The deepest problem with the film is not the performance of Keira Knightley as Sabina Spielrein, a deeply troubled patient who comes to Jung with hopes of being cured and eventually taking up his line of work, perhaps as an assistant. It's the way the character is written that doesn't work as well as it needs to. Knightley is actually somewhat terrifying as Sabina, whose affectations cause her to distort her face and body grotesquely. After discouragement from Freud and encouragement from a somewhat bohemian patient Otto Gross (the truly mental Vincent Cassel from BLACK SWAN), the married Jung begins an affair with Sabina, which include some of her sexual proclivities such as S&M fantasies.

A DANGEROUS METHOD winds through the relationship between the two psychiatrists and Sabina, a coming together and eventual parting of the ways that fractured this branch of medicine from this point forward. I love the way Cronenberg and screenwriter Christopher Hampton (ATONEMENT) weave in the changing times and locations (Vienna and Zurich, soon to be plunged into World War I). The fact that the more renowned Freud is sometimes treated like a lesser citizen because he is Jewish also factors into their relationship peripherally.

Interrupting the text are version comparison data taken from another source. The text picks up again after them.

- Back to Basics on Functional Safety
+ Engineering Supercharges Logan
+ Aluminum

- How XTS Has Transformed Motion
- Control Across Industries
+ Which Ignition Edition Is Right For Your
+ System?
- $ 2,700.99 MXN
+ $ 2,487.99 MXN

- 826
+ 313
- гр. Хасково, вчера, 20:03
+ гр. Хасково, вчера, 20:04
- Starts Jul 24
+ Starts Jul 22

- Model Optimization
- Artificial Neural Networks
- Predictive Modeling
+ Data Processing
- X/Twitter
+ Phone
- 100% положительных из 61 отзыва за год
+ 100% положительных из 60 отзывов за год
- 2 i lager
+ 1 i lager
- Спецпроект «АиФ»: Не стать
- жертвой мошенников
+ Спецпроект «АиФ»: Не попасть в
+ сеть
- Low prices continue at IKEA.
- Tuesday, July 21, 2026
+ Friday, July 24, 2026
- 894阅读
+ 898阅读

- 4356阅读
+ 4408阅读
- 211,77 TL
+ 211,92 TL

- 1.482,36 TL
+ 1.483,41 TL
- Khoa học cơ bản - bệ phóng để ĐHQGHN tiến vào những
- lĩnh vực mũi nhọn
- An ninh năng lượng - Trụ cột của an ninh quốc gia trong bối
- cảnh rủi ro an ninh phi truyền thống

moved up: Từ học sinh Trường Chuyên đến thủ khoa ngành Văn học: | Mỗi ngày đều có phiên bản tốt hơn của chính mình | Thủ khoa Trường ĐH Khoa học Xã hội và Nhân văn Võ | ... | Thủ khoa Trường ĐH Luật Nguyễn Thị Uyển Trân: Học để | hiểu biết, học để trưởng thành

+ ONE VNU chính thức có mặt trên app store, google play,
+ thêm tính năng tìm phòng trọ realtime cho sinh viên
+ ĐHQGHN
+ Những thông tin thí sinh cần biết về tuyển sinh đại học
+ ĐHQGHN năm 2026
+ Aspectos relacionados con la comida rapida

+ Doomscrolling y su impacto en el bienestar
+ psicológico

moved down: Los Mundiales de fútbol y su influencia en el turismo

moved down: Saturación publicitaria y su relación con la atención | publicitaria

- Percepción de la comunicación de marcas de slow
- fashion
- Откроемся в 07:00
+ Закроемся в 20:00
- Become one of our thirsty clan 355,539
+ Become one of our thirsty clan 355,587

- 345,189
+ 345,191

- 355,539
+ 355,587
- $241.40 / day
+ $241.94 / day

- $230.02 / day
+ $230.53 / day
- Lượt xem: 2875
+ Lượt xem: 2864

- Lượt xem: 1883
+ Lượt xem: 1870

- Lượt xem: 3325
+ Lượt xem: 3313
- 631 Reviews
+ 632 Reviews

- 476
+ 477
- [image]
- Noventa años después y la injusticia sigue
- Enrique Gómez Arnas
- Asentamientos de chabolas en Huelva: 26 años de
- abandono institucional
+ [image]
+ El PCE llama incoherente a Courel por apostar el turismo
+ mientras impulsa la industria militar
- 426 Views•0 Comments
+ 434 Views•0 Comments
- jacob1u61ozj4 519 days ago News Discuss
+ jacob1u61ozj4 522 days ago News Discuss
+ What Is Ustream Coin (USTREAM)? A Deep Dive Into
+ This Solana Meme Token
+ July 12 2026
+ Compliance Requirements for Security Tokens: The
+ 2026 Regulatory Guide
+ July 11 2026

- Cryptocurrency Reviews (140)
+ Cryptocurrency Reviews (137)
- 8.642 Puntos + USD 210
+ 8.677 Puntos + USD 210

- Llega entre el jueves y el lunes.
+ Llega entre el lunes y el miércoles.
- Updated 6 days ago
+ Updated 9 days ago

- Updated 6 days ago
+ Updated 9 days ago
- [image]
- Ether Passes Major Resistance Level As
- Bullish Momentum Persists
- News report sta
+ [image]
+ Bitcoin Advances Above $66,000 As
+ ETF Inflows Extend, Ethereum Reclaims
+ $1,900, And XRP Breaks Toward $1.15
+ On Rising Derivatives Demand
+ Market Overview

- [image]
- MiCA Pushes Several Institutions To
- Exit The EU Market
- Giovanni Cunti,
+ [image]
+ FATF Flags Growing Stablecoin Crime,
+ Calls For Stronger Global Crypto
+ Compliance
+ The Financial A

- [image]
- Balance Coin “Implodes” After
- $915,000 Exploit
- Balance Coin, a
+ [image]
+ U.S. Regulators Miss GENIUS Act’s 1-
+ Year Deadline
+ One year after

Fans of Cronenberg's more overtly horrific or disturbing works may not see much of his touch in this movie, but if you look hard enough, the birthplace of some of his best psycho-sexual obsessions are right there ready to jump out at you. The film is occasionally too dry even for its subject, and it sometimes struggles when Fassbender and Mortensen aren't front and center, but overall A DANGEROUS METHOD has enough going for it to give it a moderate recommendation. Go for the sex talk; stay for the rest of the discussion.